‘UK made a huge mistake threatening Ecuador’ – analyst
British threats to storm Ecuador’s embassy in order to arrest Julian Assange, in violation of international law, set a dangerous precedent, analyst Mark Weisbrot told RT. Ecuador granting Assange asylum is a blow to Washington, he said.
RT: In your recent article, you describe Ecuador’s decision to grant Assange political asylum as groundbreaking. Why is it so significant?
Mark Weisbrot: Well, it is significant historically, because this is the first time that someone has fled prosecution from the United States and was granted asylum. I mean usually, or many times, people get asylum here in the United States. In that sense I think it is a political blow to the US government, which has tried to portray itself as a defender of human rights in the world, although that was not necessarily believed outside the of the US and its allies.
analyst Mark Weisbrot
RT: Some legal experts now say that being accepted as a political refugee is just a symbolic thing for Assange, as it will not prevent his extradition to Sweden. That was recently reiterated by the UK Foreign Office. Has anything really been achieved here?
MW: Absolutely. First of all I mean the UK made a huge mistake, the UK government and Foreign Office, by threatening to invade the Ecuadorian embassy, which is the sovereign territory of another country. This just isn’t done.
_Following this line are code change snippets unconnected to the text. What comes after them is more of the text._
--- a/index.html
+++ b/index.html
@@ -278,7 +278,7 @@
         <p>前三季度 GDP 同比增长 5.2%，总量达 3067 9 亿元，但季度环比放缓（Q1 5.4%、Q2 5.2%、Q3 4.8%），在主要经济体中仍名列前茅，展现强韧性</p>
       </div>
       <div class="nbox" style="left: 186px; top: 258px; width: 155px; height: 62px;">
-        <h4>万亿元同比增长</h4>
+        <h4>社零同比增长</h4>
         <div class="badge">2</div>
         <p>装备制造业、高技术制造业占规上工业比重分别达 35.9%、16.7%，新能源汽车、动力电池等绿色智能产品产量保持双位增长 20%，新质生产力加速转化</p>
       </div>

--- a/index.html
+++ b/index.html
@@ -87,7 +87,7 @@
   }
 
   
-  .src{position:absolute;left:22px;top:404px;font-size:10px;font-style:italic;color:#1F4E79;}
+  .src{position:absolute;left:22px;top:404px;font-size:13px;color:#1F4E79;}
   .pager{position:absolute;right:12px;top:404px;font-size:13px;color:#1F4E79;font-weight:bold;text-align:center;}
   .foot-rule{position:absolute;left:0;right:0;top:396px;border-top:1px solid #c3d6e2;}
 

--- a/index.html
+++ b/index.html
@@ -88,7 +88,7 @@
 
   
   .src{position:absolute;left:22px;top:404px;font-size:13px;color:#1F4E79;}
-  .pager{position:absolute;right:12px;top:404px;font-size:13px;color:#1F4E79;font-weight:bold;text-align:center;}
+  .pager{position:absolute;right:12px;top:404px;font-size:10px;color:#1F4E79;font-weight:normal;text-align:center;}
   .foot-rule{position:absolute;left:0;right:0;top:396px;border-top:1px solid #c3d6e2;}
I mean, I could not even find a case where this was done in the last 60 or 70 years.
I’m sure they thought that this threat would never be made public, but the Ecuadorian government released the letter. And it’s a very clear threat. They’ve tried to walk back from it saying they were not threatening, but if you read it the language is very clear. They said, ‘if we want to we’ll go in and arrest Assange if you do not cooperate with us.’
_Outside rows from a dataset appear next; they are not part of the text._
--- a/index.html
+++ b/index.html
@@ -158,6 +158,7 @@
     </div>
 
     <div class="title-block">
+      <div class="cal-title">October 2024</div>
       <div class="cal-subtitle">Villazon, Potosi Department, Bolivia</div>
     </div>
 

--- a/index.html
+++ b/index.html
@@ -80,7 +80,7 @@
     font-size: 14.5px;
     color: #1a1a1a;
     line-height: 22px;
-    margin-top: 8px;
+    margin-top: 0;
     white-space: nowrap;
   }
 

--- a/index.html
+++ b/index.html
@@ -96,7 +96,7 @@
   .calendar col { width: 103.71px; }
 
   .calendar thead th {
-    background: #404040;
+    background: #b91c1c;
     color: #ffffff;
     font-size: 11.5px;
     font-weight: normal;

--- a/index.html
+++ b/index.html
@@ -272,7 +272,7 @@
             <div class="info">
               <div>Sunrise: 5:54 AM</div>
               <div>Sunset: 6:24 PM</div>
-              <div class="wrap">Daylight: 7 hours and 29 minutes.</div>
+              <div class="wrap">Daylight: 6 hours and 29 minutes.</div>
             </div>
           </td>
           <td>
And you know, the Ecuadorian government made every attempt to reach a solution to this impasse. First of all, they offered to let him be interviewed [by Sweden] in the embassy. Assange is not charged with any crime. There was not any legitimate reason to extradite him in the first place, because he is not wanted for trial, he is not charged with a crime. They only wanted to question him, which they could always do in the UK.
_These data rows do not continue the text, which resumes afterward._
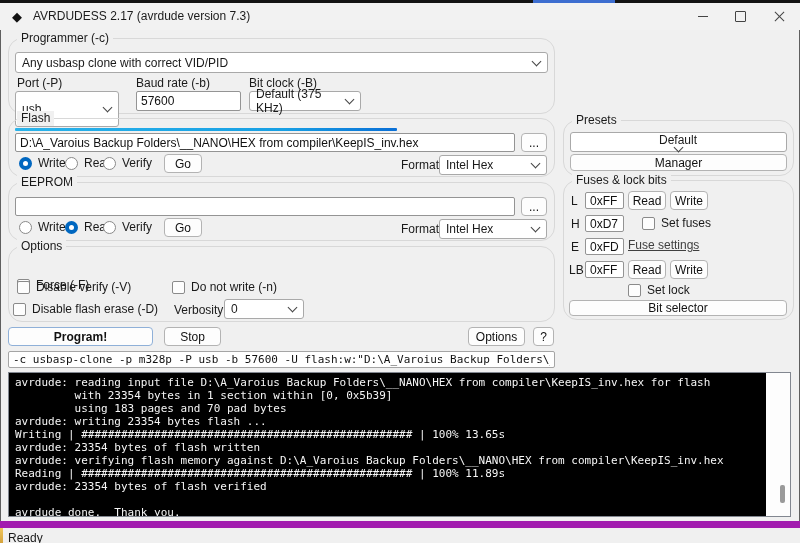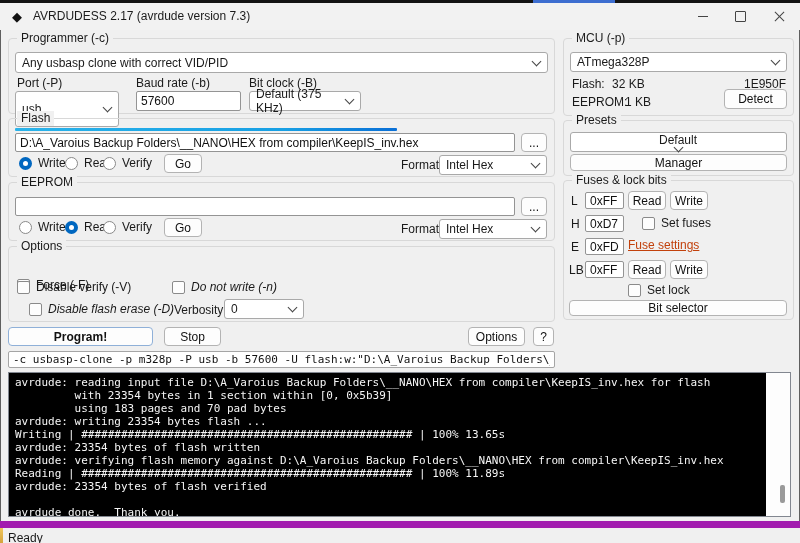--- a/index.html
+++ b/index.html
@@ -17,7 +17,7 @@
   .g-close{position:relative;width:11px;height:11px;}
   .g-close::before,.g-close::after{content:"";position:absolute;left:5px;top:-1px;width:1px;height:13px;background:#444;}
   .g-close::before{transform:rotate(45deg);} .g-close::after{transform:rotate(-45deg);}
-  .group{position:absolute;border:1px solid #d8d8d8;border-radius:4px;}
+  .group{position:absolute;border:1px solid #d8d8d8;border-radius:14px;}
   .legend{position:absolute;top:-8px;left:8px;background:#f0f0f0;padding:0 4px;font-size:12px;line-height:15px;white-space:nowrap;}
   .lbl{position:absolute;font-size:12px;white-space:nowrap;}
   .tb{position:absolute;background:#fff;border:1px solid #949494;border-radius:2px;font-size:12px;

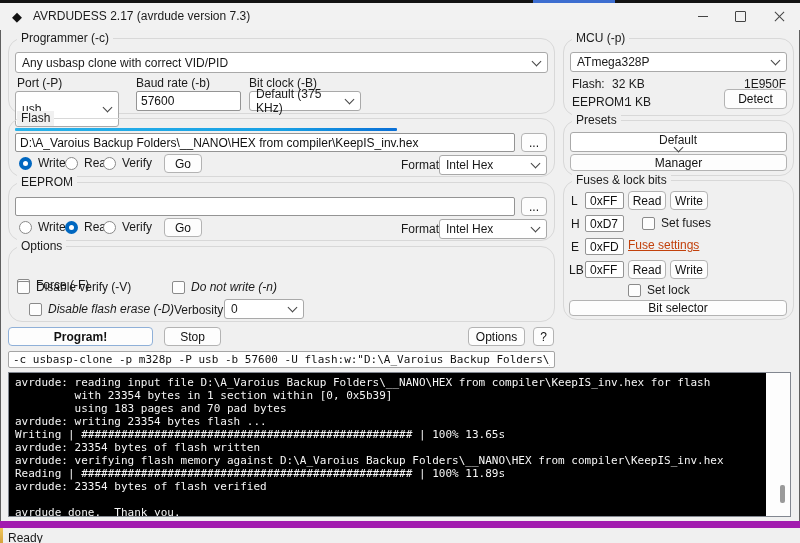--- a/index.html
+++ b/index.html
@@ -186,21 +186,6 @@
 
   <input class="tb mono" style="left: 8px; top: 351px; width: 547px; height: 17px; border-color: rgb(165, 165, 165);" value="-c usbasp-clone -p m328p -P usb -b 57600 -U flash:w:&quot;D:\A_Varoius Backup Folders\__NANO\HEX from compiler\Kee">
 
-  <div class="group" style="left:563px;top:38px;width:229px;height:76px;">
-    <span class="legend">MCU (-p)</span>
-    <div class="combo" style="left:6px;top:13px;width:217px;height:20px;">
-      <span>ATmega328P</span>
-      <span class="chev"></span>
-    </div>
-    <span class="lbl" style="left:8px;top:38px;">Flash:</span>
-    <span class="lbl" style="left:48px;top:38px;">32 KB</span>
-    <span class="lbl" style="right:7px;top:38px;">1E950F</span>
-    <span class="lbl" style="left:8px;top:56px;">EEPROM:</span>
-    <span class="lbl" style="left:61px;top:56px;">1 KB</span>
-    <div class="btn" style="left:160px;top:50px;width:63px;height:20px;">
-        <span>Detect</span>
-      </div>
-  </div>
 
   <div class="group" style="left:563px;top:120px;width:229px;height:54px;">
     <span class="legend">Presets</span>

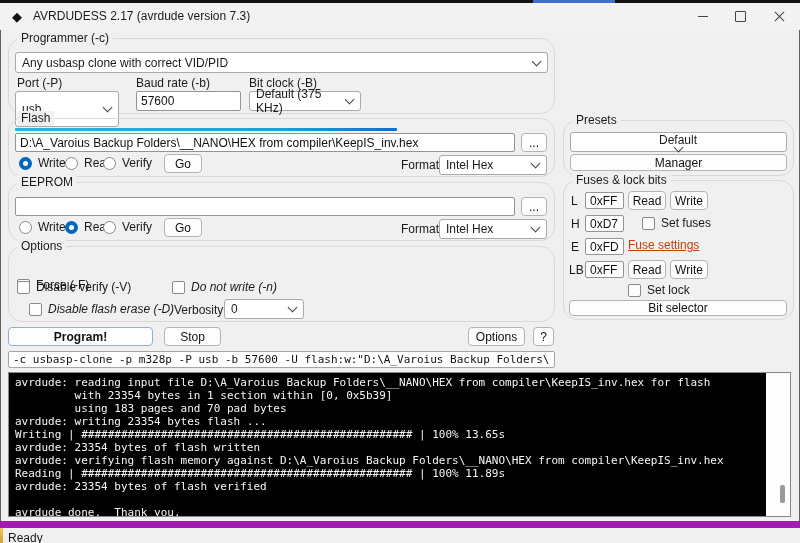--- a/index.html
+++ b/index.html
@@ -35,7 +35,7 @@
   .radio.sel{border:4px solid #0067c0;}
   .check{width:13px;height:13px;border:1px solid #8a8a8a;border-radius:2px;background:#fdfdfd;box-sizing:border-box;flex:none;}
   .usagebar{position:absolute;left:6px;top:9px;height:3px;background:linear-gradient(to right,#2ab3ea 0%,#18a0e4 70%,#0a6fd6 100%);border-radius:1px;}
-  .link{font-size:12px;color:#c2410c;text-decoration:underline;white-space:nowrap;}
+  .link{font-size:12px;color:#404040;text-decoration:underline;white-space:nowrap;}
   .consolewrap{position:absolute;left:8px;top:372px;width:783px;height:145px;border:1px solid #828790;
                box-sizing:border-box;display:flex;background:#fdfdfd;gap:9px;}
   .console{flex:1;margin:0;background:#000;color:#f5f5f5;font-family:"DejaVu Sans Mono",monospace;

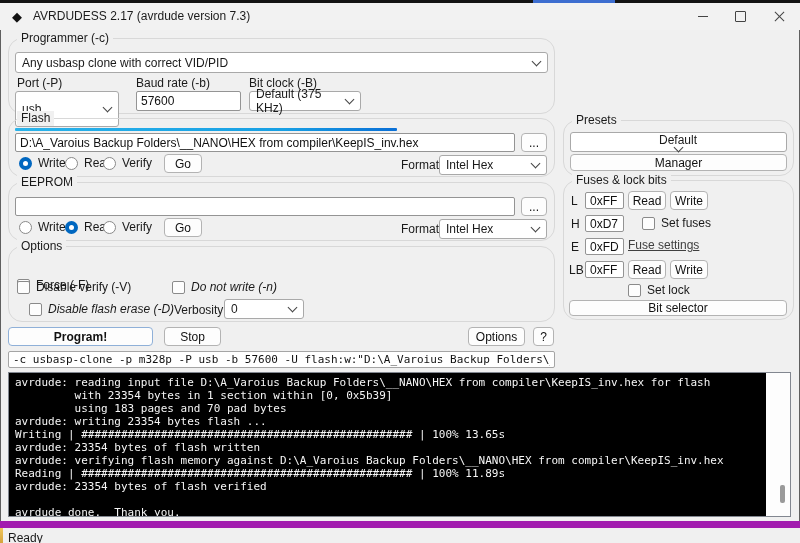--- a/index.html
+++ b/index.html
@@ -160,7 +160,7 @@
       <span class="check"></span>
       <span>Disable flash erase (-D)</span>
     </div>
-    <div class="opt" style="left:163px;top:33px;font-style:italic;">
+    <div class="opt" style="left:163px;top:33px;">
       <span class="check"></span>
       <span>Do not write (-n)</span>
     </div>

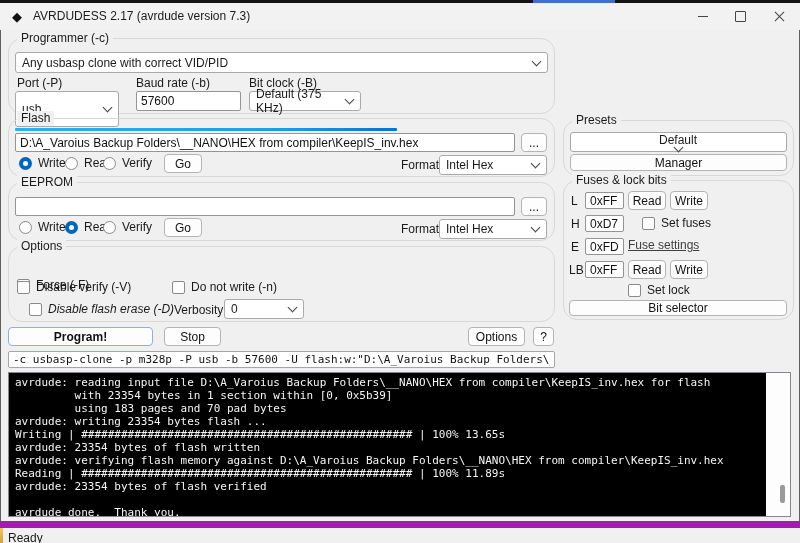--- a/index.html
+++ b/index.html
@@ -156,7 +156,7 @@
       <span class="check"></span>
       <span>Disable verify (-V)</span>
     </div>
-    <div class="opt" style="left:20px;top:55px;font-style:italic;">
+    <div class="opt" style="left:4px;top:55px;">
       <span class="check"></span>
       <span>Disable flash erase (-D)</span>
     </div>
So, what this shows, also I think this is part of the significance of it, is that not only Sweden acted in bad faith and the UK acted in bad faith in the negotiations, refusing to provide any guarantees for example that he would not be extradited to the United States.
Sweden has not even had much of a case for bringing him there. And eventually, depending on what happens there, they might just drop it. Again, they have not charged him with any crime. It is not clear if he is going to be charged with any crime. And this case is getting pretty old. And they can’t really care about it much or they would have investigated it, they would have taken the advantage to investigate the crime – in other words, to interview him. And they have not done that.